The chief said they believe they have tracked down the vehicle involved in the incident.
Albuquerque Mayor Tim Keller called the incident “unimaginable.”
“It’s something that, on the one hand, is incredibly heartbreaking because of their age and how they’re caught up in the cycle of violence,” he said at the briefing. “On the other hand, this is absolutely terrifying.”
The juveniles are not believed to have known the victim, Medina said, noting, “It seems random.”
Habermehl worked at Sandia National Labs and is survived by his wife and two sons, according to his obituary.
“Scott took great joy in sharing his hobbies with his sons, whether it was playing baseball in the yard, biking through the Bosque, hiking in his beloved Rocky Mountains, or skiing with them in the backcountry,” the obituary stated.
Medina asked for privacy for the family at this time.
“They, in a way, suffered the first time, feeling that this individual was the victim of a motor vehicle death,” he said. “Now, with the new information that’s come out, I’m sure it ripped open new wounds.”
Keller remembered Habermehl as a “stand-up member of the Sandia Labs community” who was “well-accomplished and loved by folks in his community out in Corrales.”

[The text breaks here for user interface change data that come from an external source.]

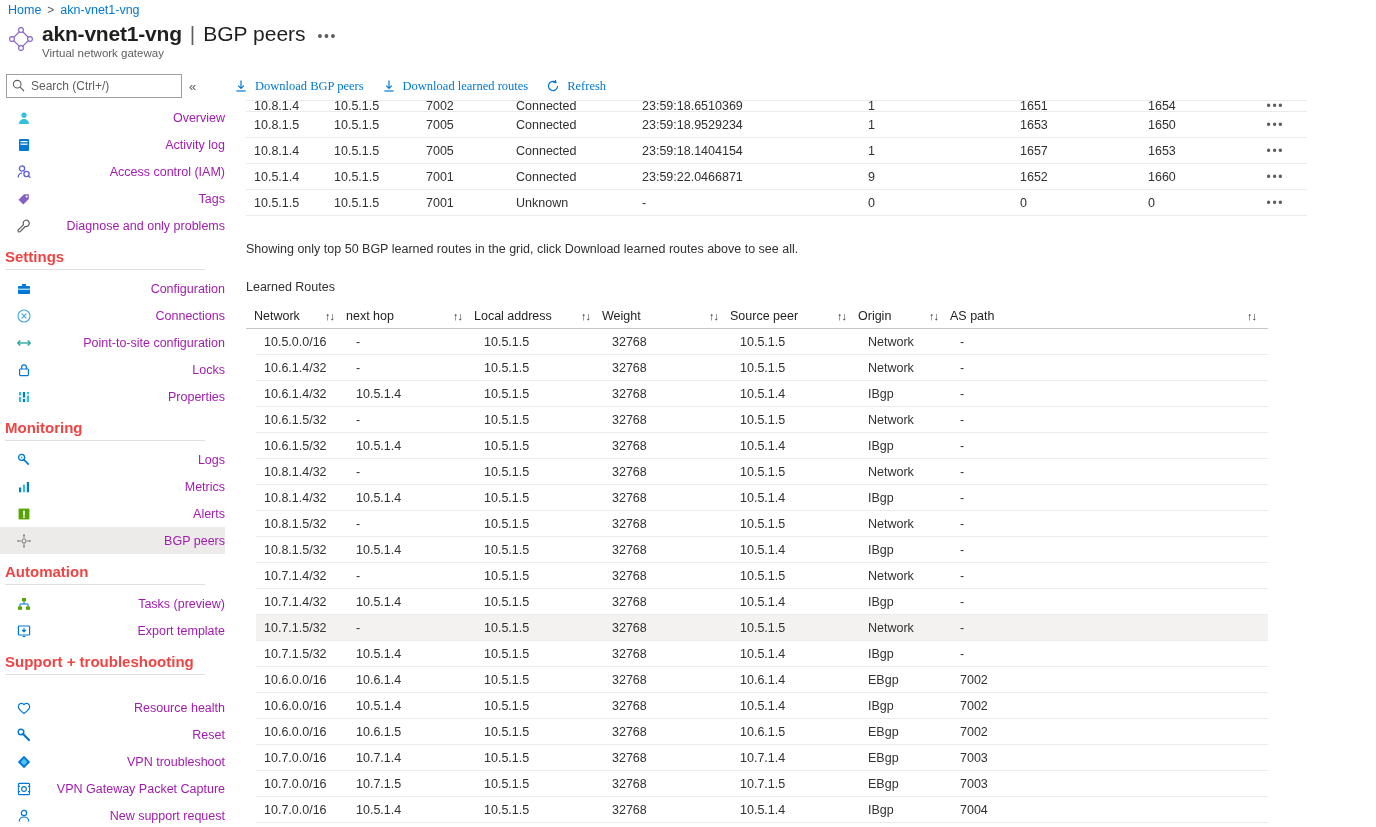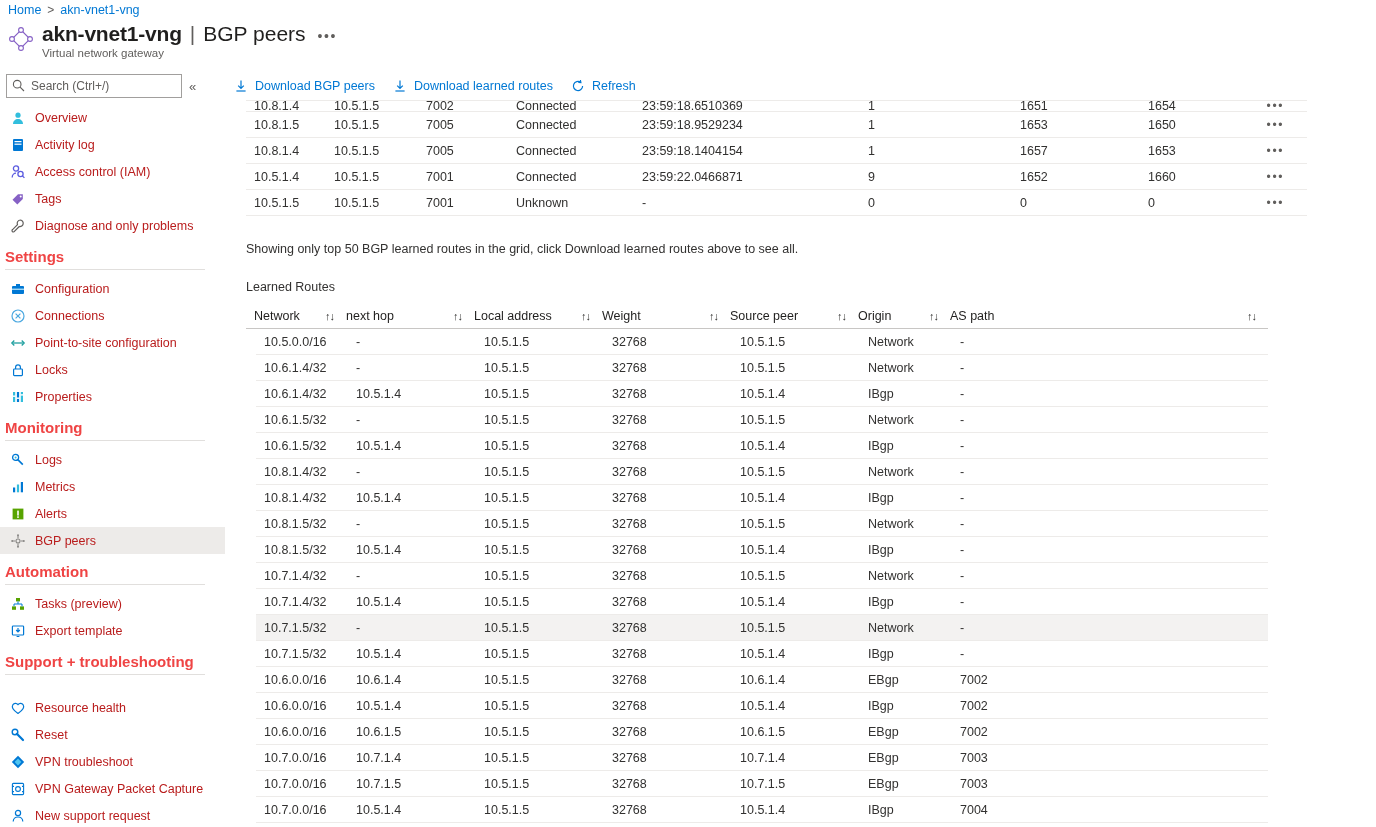--- a/index.html
+++ b/index.html
@@ -75,7 +75,7 @@
   
   .cmdbar {
     position: absolute; left: 234px; top: 72px; height: 28px;
-    display: flex; align-items: flex-start; gap: 18px;
+    display: flex; align-items: flex-start; gap: 18px; font-family: Liberation Serif, serif;
   }
   .cmd-btn {
     display: flex; align-items: center; gap: 7px;

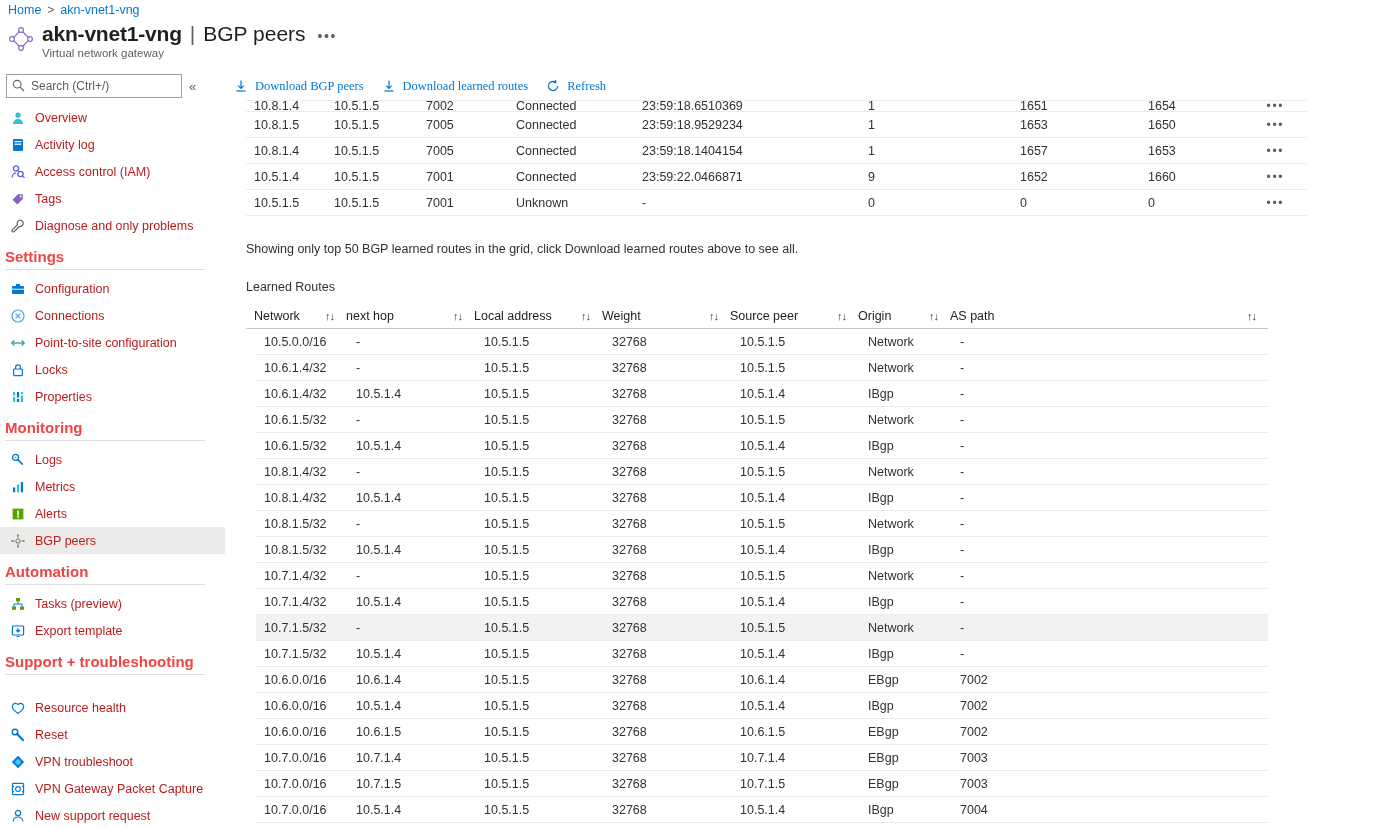--- a/index.html
+++ b/index.html
@@ -62,7 +62,7 @@
   .nav-list { margin-top: 6px; }
   .nav-item {
     height: 27px; display: flex; align-items: center; gap: 9px;
-    padding-left: 10px; font-size: 12.5px; color: #b91c1c; cursor: pointer;
+    padding-left: 16px; font-size: 12.5px; color: #a21caf; cursor: pointer; justify-content: space-between;
   }
   .nav-item.selected { background: #edebe9; }
   .nav-ico { width: 16px; height: 16px; flex: 0 0 16px; display: block; }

The mayor commended the police department on its investigation.
“Now we know what happened, we can at least tell the truth about what happened to Scott,” Keller said. “That truth involves a truth we all have to hold ourselves accountable to, which is we each have a role to play. And in this case, there are dozens and dozens of ways, dozens of cracks that this child, these children, fell through. But that is never an excuse.”
“We have to commit to do more and all of us have an answer of what we think would improve this criminal justice system, and for us, we know that our first step is actually to catch these remaining two individuals,” he continued.